Birmingham is out of the running to host the 2023 Eurovision Song Contest, after a "technical issue" around the city's proposed venue.

West Midlands Mayor Andy Street says Birmingham was ruled out of hosting the contest due to a "technical issue" with the height of Resorts World Arena's roof.
West Midlands Mayor Andy Street says Birmingham was ruled out of hosting the contest due to a "technical issue" with the height of Resorts World Arena's roof.

The BBC announced that the final two cities vying to host the competition would be announced today, and Birmingham awaited the decision with bated breath,

Despite hosting the competition the last time it was in the UK in 1998, and this year's Commonwealth Games, Brummies were left disappointed by today's decision.

Liverpool and Glasgow will battle it out to stage the world-famous singing competition, with a final decision on the host city to be announced over the next few weeks.

However, West Midlands Mayor Andy Street has voiced his frustration over Birmingham not making it to the final two cities in contention - due to an issue around the venue's "roof height".

Mr Street said: "Birmingham hasn’t made the Eurovision run-off due to a technical issue around the venue’s roof height.

"An incredibly frustrating reason to miss out - not least because of the solutions the NEC put forward.

"We gave it our all, and will continue to bid for the biggest events."

Birmingham bid organisers had proposed the Resorts World Arena as the venue, which is on the NEC complex near Birmingham Airport.

The arena has a capacity of 15,685 seats and opened as the "Birmingham International Arena" in December 1980 with a concert by Queen.

The venue has been described by Ian Ward, the leader of Birmingham City Council, as “second to none”.

After the final two cities were announced, Councillor Ward said he was "gutted" the city missed out, adding that Birmingham would have staged "an unfortgettable Eurovision for our friends in Ukraine".

He later said: “Congratulations to Glasgow and Liverpool for making the final shortlist to host Eurovision 2023. Birmingham wishes both cities all the best in their bids to be the host city.

“As the Proud Host City of the Birmingham 2022 Commonwealth Games, we know the benefits of hosting such a prestigious global event.

“I would like to thank the NEC Group and everyone involved in the Birmingham bid and a special thank you to our local Ukrainian community and Centrala Space who were fully supportive throughout the whole process.”

Seven UK cities had made it to the shortlist to host Eurovision next year, including Leeds, Newcastle, Sheffield and Manchester - all of whom were eliminated alongside Birmingham today.

It leaves Glasgow and Liverpool to battle it out, after Eurovision organisers decided this year's winner, Ukraine, could not host next year's competition due to the Russian invasion.

The UK's Sam Ryder finished second in the final of the Eurovision Song Contest, with Ukraine's Kalush Orchestra being crowned the winners.
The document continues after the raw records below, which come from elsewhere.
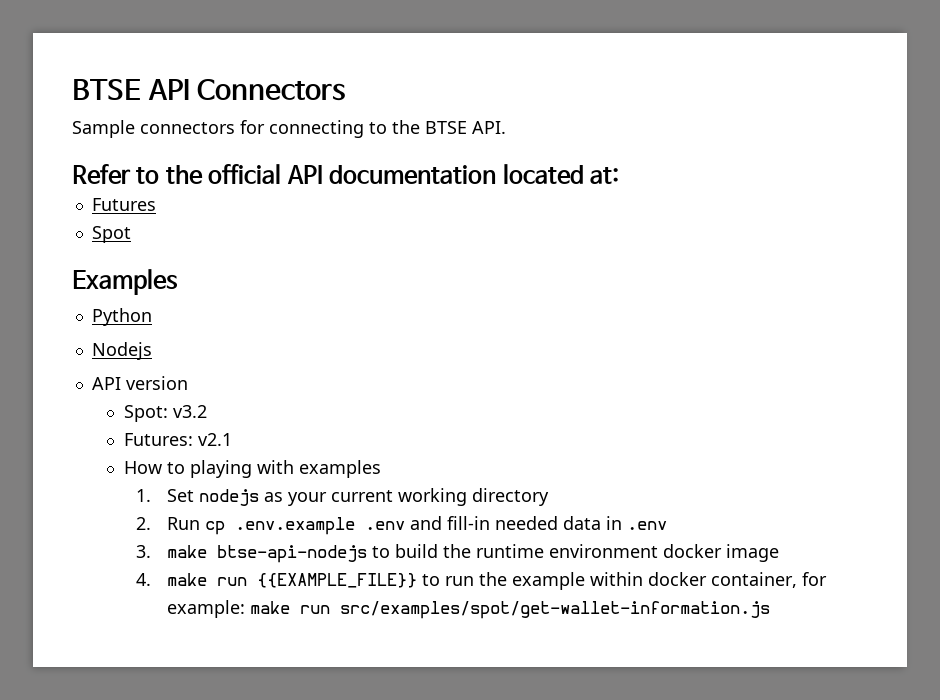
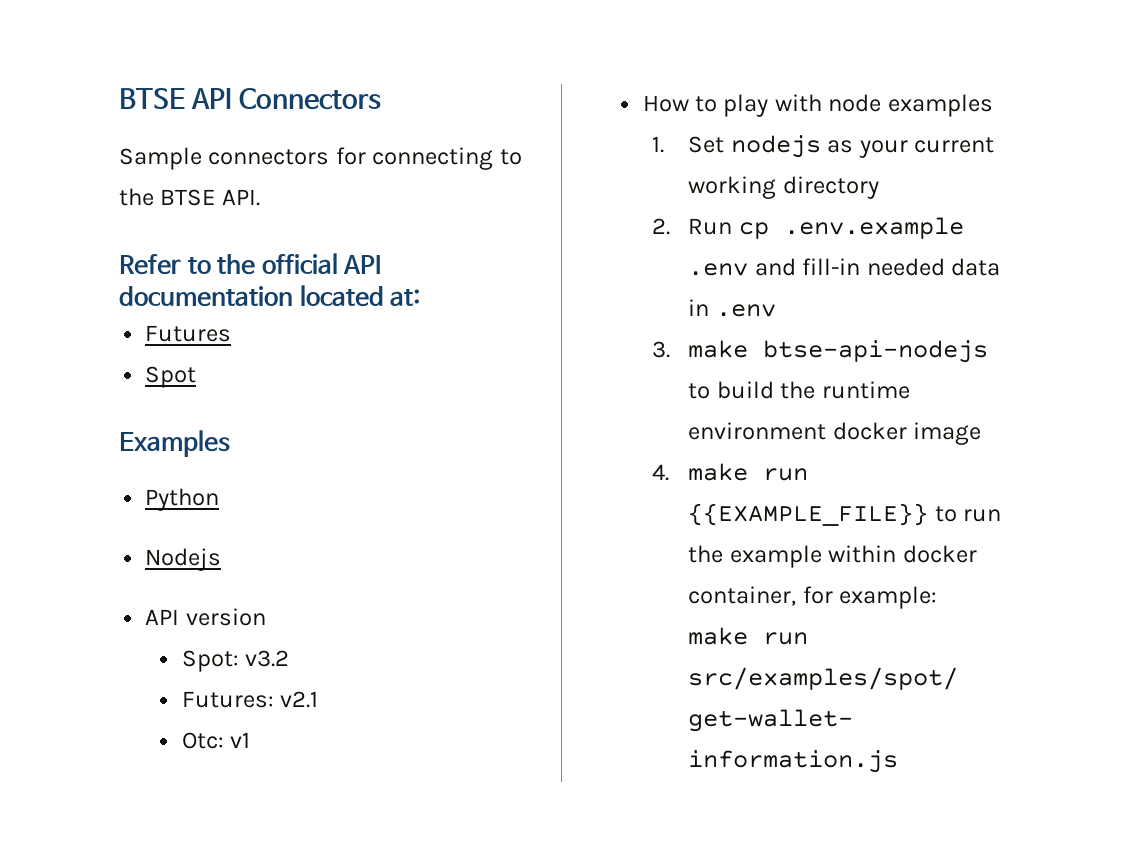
+ Otc: v1
- How to playing with examples
+ How to play with node examples

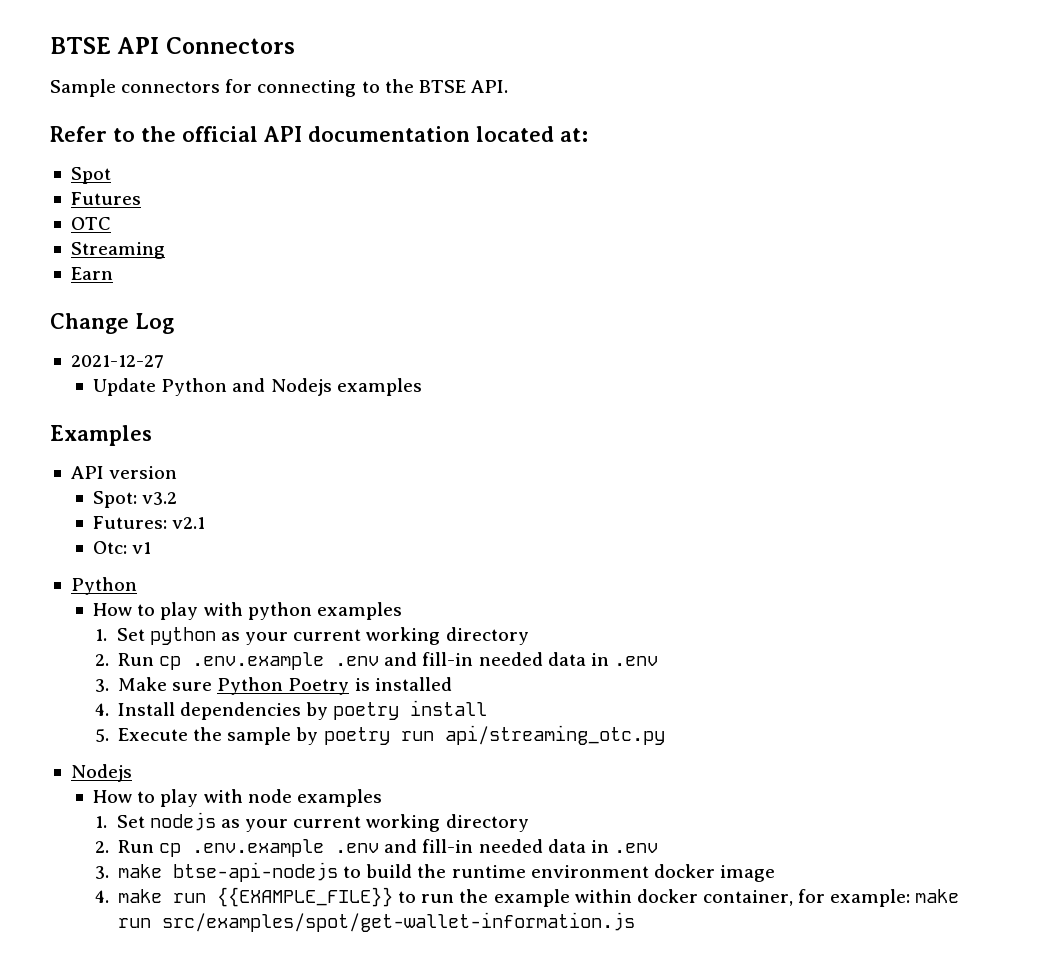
+ Spot
- Spot
+ OTC
+ Streaming
+ Earn
+ Change Log
+ 2021-12-27
+ Update Python and Nodejs examples
- Python
- Nodejs
  Otc: v1
+ Python
+ How to play with python examples
+ 1. Set python as your current working directory
+ 2. Run cp .env.example .env and fill-in needed data in .env
+ 3. Make sure Python Poetry is installed
+ 4. Install dependencies by poetry install
+ 5. Execute the sample by poetry run api/streaming_otc.py
+ Nodejs

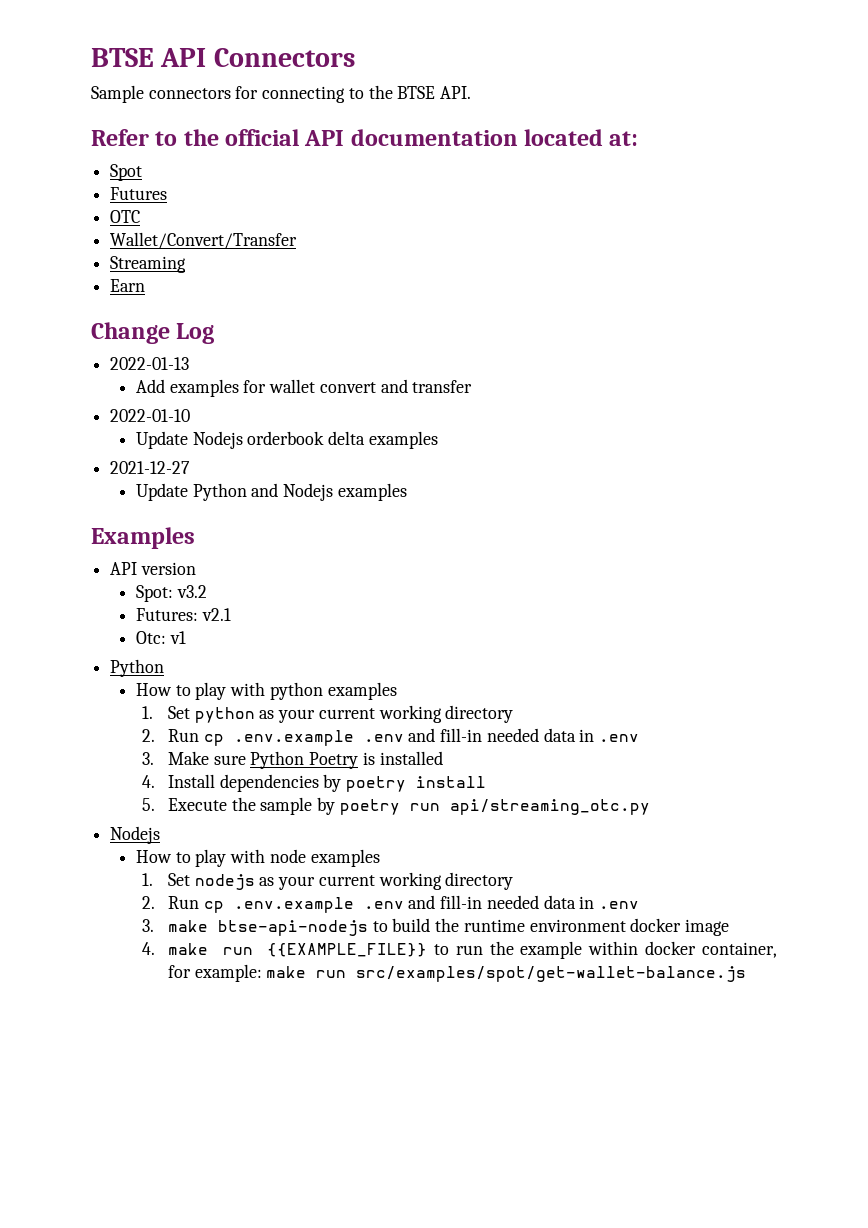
+ Wallet/Convert/Transfer
+ 2022-01-13
+ Add examples for wallet convert and transfer
+ 2022-01-10
+ Update Nodejs orderbook delta examples
- 4. make run {{EXAMPLE_FILE}} to run the example within docker container, for example: make run src/examples/spot/get-wallet-information.js
+ 4. make run {{EXAMPLE_FILE}} to run the example within docker container, for example: make run src/examples/spot/get-wallet-balance.js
Photo: Dominic Lipinski/PA Wire.

The seven cities were each scored on a set of criteria, including “a suitable venue and sufficient space to deliver the requirements of the Song Contest”, necessary commitment to the contest including a financial contribution, and “alignment with the BBC’s strategic priorities as a public service broadcaster”.

Phil Harrold, the chair of the BBC’s Host City Selection Committee, said: "Thanks to all 7 cities across the UK who have demonstrated the enthusiasm and passion for Eurovision that exists right across the UK.

"We were incredibly impressed by the quality and creativity of all the city bids, in what was a highly competitive field.

"The Eurovision Song Contest is a very complex event and Liverpool and Glasgow have the strongest overall offer; we will continue our discussions with them to determine the eventual host city.

"We are determined to make the 2023 Eurovision Song Contest one that both reflects the winning position of Ukraine and is also an event that all of the UK can participate in."

The official Eurovision Song Contest website has now introduced the two cities left in contention, as excitement builds over the final decision.

Describing Glasgow, the website says: "Glasgow, the biggest city in Scotland, has an epic history and architectural heritage that spans from the medieval to the modern.

"In 2008, Glasgow was named the United Kingdom’s first UNESCO City of Music, thanks to its heritage and contemporary vibrant and varied music scene that hosts nearly over 130 music events every week, more than any other Scottish city.

"And let’s not forget the city’s OVO Hydro arena appears in the Netflix film Eurovision Song Contest: The Story of Fire Saga.

"The Eurovision connections don’t end there either! Glasgow girl Lulu won the 1969 Contest with Boom Bang-a-Bang."

Describing Liverpool, the website goes on to say: "Liverpool is a city that dances to its own beat - and 50 years after The Beatles exploded onto the world stage, it’s still making all the right noises.

"Thoughts immediately jump to the ‘Fab Four’, but Liverpool’s diverse musical heritage goes back hundreds of years thanks to the city’s development as one of the world’s most important ports.

"A UNESCO Music City for good reason, Merseyside’s contribution to the world of pop has been extensive, with notable acts including: Frankie Goes To Hollywood, Gerry and the Pacemakers, Orchestral Manoeuvres in The Dark, The Mighty WAH!, Echo & The Bunnymen, Dead or Alive, The Lightning Seeds, Space, Mel C, Atomic Kitten, and, of course, Eurovision Song Contest 1993 runner-up… Sonia!"